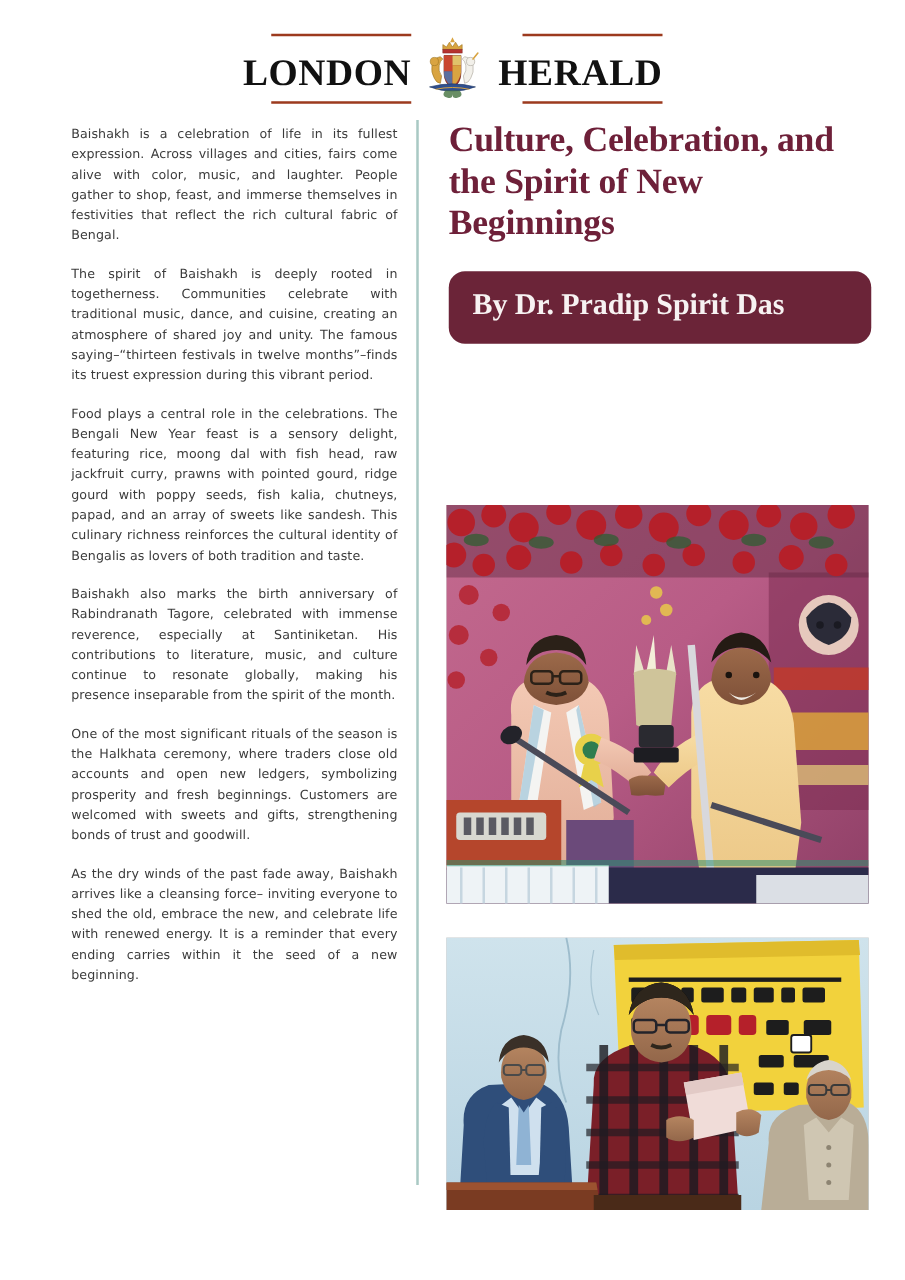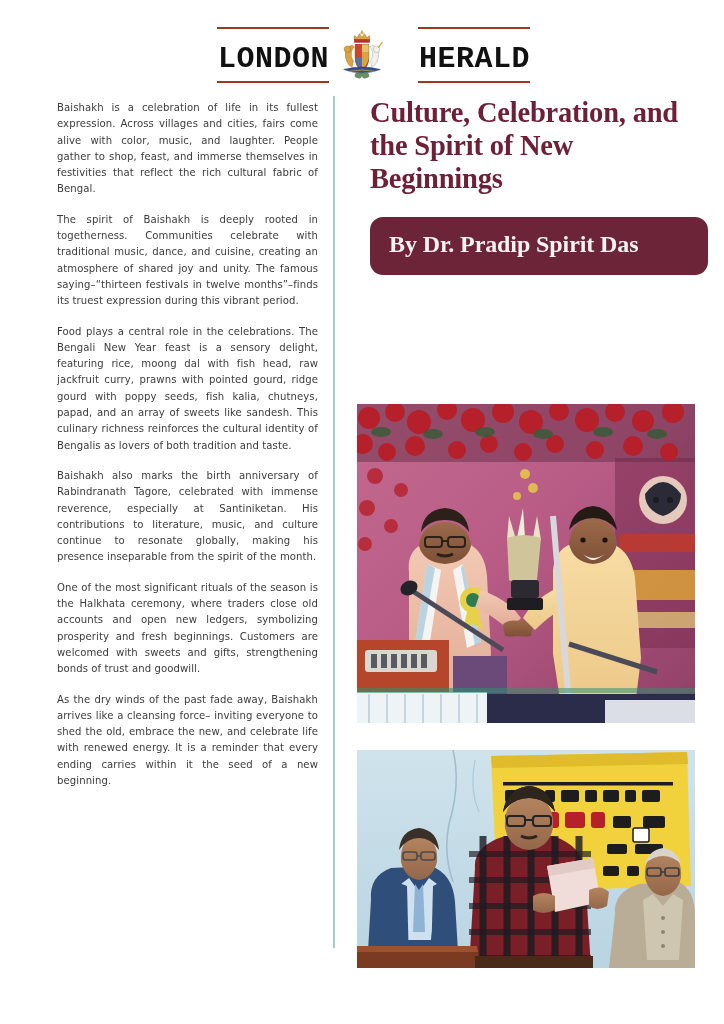--- a/index.html
+++ b/index.html
@@ -18,21 +18,21 @@
     position: absolute;
     top: 26px;
     left: 0;
     width: 724px;
     display: flex;
     align-items: center;
     justify-content: center;
     gap: 0px;
   }
   .mast-word {
-    font-family: Liberation Mono, monospace;
+    font-family: Liberation Serif, serif;
     font-weight: bold;
     font-size: 30px;
     letter-spacing: 0.5px;
     color: #111111;
     line-height: 1;
     padding-top: 9px;
   }
   .mast-side {
     display: flex;
     flex-direction: column;
@@ -80,21 +80,21 @@
     color: #3b3b3b;
     text-align: justify;
     margin-bottom: 14px;
     letter-spacing: 0.08px;
   }
   .left-col p:last-child { margin-bottom: 0; }
 
   
   .right-col {
     position: absolute;
-    left: 370px;
+    left: 359px;
     top: 96px;
     width: 338px;
   }
   .headline {
     font-family: "Liberation Serif", serif;
     font-weight: bold;
     font-size: 28.5px;
     line-height: 33px;
     color: #6e2039;
     letter-spacing: -0.2px;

*YOUR GOAL*.
Retype exactly the lines of the data above that fall between the line with "Liberation Serif, serif;" and the line with "color: #3b3b3b;", inclusive, and add nothing.

*OUTPUT FOR THIS TASK*.
+    font-family: Liberation Serif, serif;
     font-weight: bold;
     font-size: 30px;
     letter-spacing: 0.5px;
     color: #111111;
     line-height: 1;
     padding-top: 9px;
   }
   .mast-side {
     display: flex;
     flex-direction: column;
@@ -80,21 +80,21 @@
     color: #3b3b3b;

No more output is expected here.